Tem algo de deliciosamente cruel em “The Moment”, filme em cartaz nos cinemas onde a estrela pop (hyperpop) britânica Charli XCX interpreta ela mesma nas vésperas de sair em turnê. O filme não quer só mostrar o backstage da indústria musical de uma forma desconfortavelmente atual como quer esfregar na nossa cara com ironia fina que, hoje, até a autenticidade precisa caber na narrativa.
Anunciado ano passado como “mockumentary”, e com produção da A24 e direção de Aidan Zamiri, muita gente pode ter esperado um acervo ou quase um museu verde-limão da era Brat. Afinal, foi o álbum, de 2024, que empurrou Charli de vez para o mainstream com status de fenômeno cultural. O que chega às telas, porém, é mais interessante: um filme que transforma o auge pop em matéria-prima de reflexão, misturando caos, humor constrangedor e uma autoconsciência que está ali para incomodar.

Filmado como um falso documentário e na base de uma espontaneidade coreografada, a trama acompanha Charli lidando com a pressão e tentando sustentar o fenômeno “Brat Summer”, enquanto executivos da gravadora e um diretor grotesco (vivido por Alexander Skarsgård) procuram inflar a marca até virar uma grande pirotecnia fora de controle: especial de streaming, um infame cartão de crédito temático, experiências “imersivas” para fãs queer. Tudo soando familiar e até possível demais para os dias de hoje.
O roteiro se diverte desmontando a lógica da indústria: executivos caricatos, brainstormings absurdos e diversos embates sobre processo criativo.
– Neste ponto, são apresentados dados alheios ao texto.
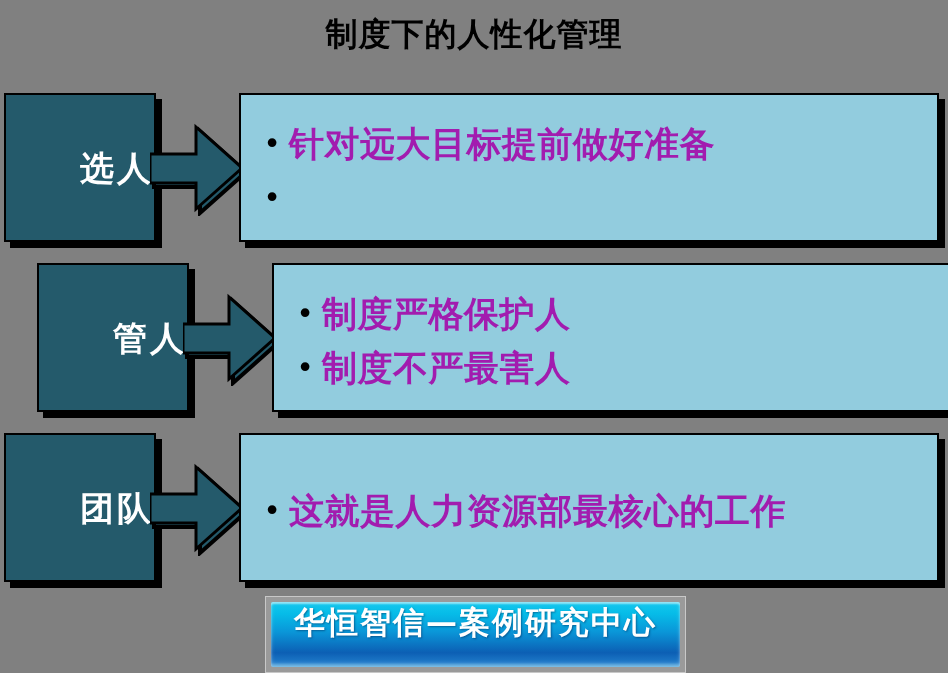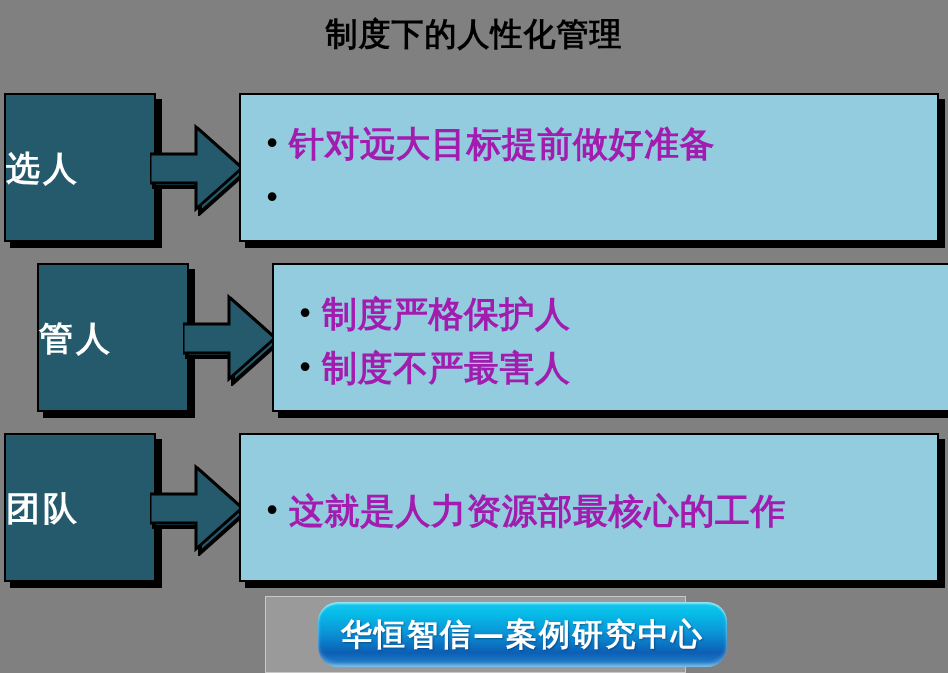--- a/index.html
+++ b/index.html
@@ -47,21 +47,21 @@
     left: 4px;
     top: 0;
     width: 152px;
     height: 149px;
     background: #245A6B;
     border: 2px solid #000000;
     box-shadow: 6px 6px 0 0 #000000;
     box-sizing: border-box;
     display: flex;
     align-items: center;
-    justify-content: flex-start;
+    justify-content: flex-end;
   }
   .label-text {
     color: #FFFFFF;
     font-size: 34px;
     font-weight: bold;
     letter-spacing: 3px;
     line-height: 40px;
     white-space: nowrap;
   }
 
@@ -122,35 +122,34 @@
     width: 421px;
     height: 77px;
     border: 1px solid #C8C8C8;
     background: #9A9A9A;
     box-sizing: border-box;
     padding: 5px;
   }
   #footer-banner-inner {
     width: 100%;
     height: 100%;
-    border-radius: 20px;
+    border-radius: 2px;
     background: linear-gradient(to bottom,
                 #14C8EE 0%,
                 #06BCE8 18%,
                 #0A96D8 46%,
                 #0C5FB4 78%,
                 #1E79C8 93%,
                 #4FA8DC 100%);
     box-shadow: inset 0 2px 2px rgba(255,255,255,0.55),
                 inset 0 -3px 4px rgba(255,255,255,0.30);
     display: flex;
-    align-items: center;
+    align-items: flex-start;
     justify-content: center;
     box-sizing: border-box;
-    margin-left: 47px;
   }
   #footer-banner-text {
     color: #FFFFFF;
     font-size: 31px;
     font-weight: bold;
     font-family: "DejaVu Serif", "Liberation Serif", serif;
     letter-spacing: 2px;
     white-space: nowrap;
     text-shadow: 1px 1px 2px rgba(0,40,90,0.5);
   }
A pergunta que atravessa o filme é simples e brutal: o que significa ser relevante quando o algoritmo já está procurando o próximo rosto? E o que sobra quando o “momento” passa?
Esteticamente, a direção aposta em planos longos e desconfortáveis, luz fria, quartos de hotéis impessoais, camarins abafados. Tudo contribuindo para a sensação de claustrofobia moderna.
Charli sustenta o filme e isso precisa ser dito. Há algo cru na forma como ela encarna a si mesmo como artista, especialmente nas cenas de silêncio, quando o olhar diz mais do que qualquer diálogo. Funciona porque parece íntimo demais para ser totalmente ficção.
O fan service aqui (quando uma obra inclui elementos pensados principalmente para agradar fãs, e não necessariamente para avançar a história) aparece, mas com veneno. Referências, piadas internas e piscadelas para os fãs vêm acompanhadas de camadas autocríticas.
Menção honrosa para a cena em que o motorista decide conhecer melhor a artista que conduz e coloca o vídeo de “Boom Clap” no Spotify. A faixa, trilha do filme “The Fault in Our Stars”, vira uma piada involuntária uma vez que a própria artista já demonstrou sentimentos ambíguos sobre ser um pop genérico anos depois de seu lançamento.
Para quebrar o gelo, ele insiste comentando sobre o cenário onde o vídeo foi gravado: Amsterdã, mencionando experiências de drogas e excessos. Charli responde seca: “Ok, é trilha de um filme sobre câncer”.
Hilário, mas há um risco. Para quem não entende a piada, ou para quem nunca viveu o delírio de “Brat”, pode restar um “Ok… e daí?”. O filme não se esforça para traduzir seu próprio contexto. E talvez isso custe meia estrela, ou até uma, na régua crítica.
Ainda assim, “The Moment” talvez não queira agradar todo mundo. Quer mais provocar, ironizar e mostrar que na era da hiperexposição o verdadeiro espetáculo talvez não seja mais o palco, mas sim a tentativa desesperada de permanecer nele.
E no fim, sem spoilers, a pergunta não é se Charli sobrevive ao momento. É se existe algo além dele.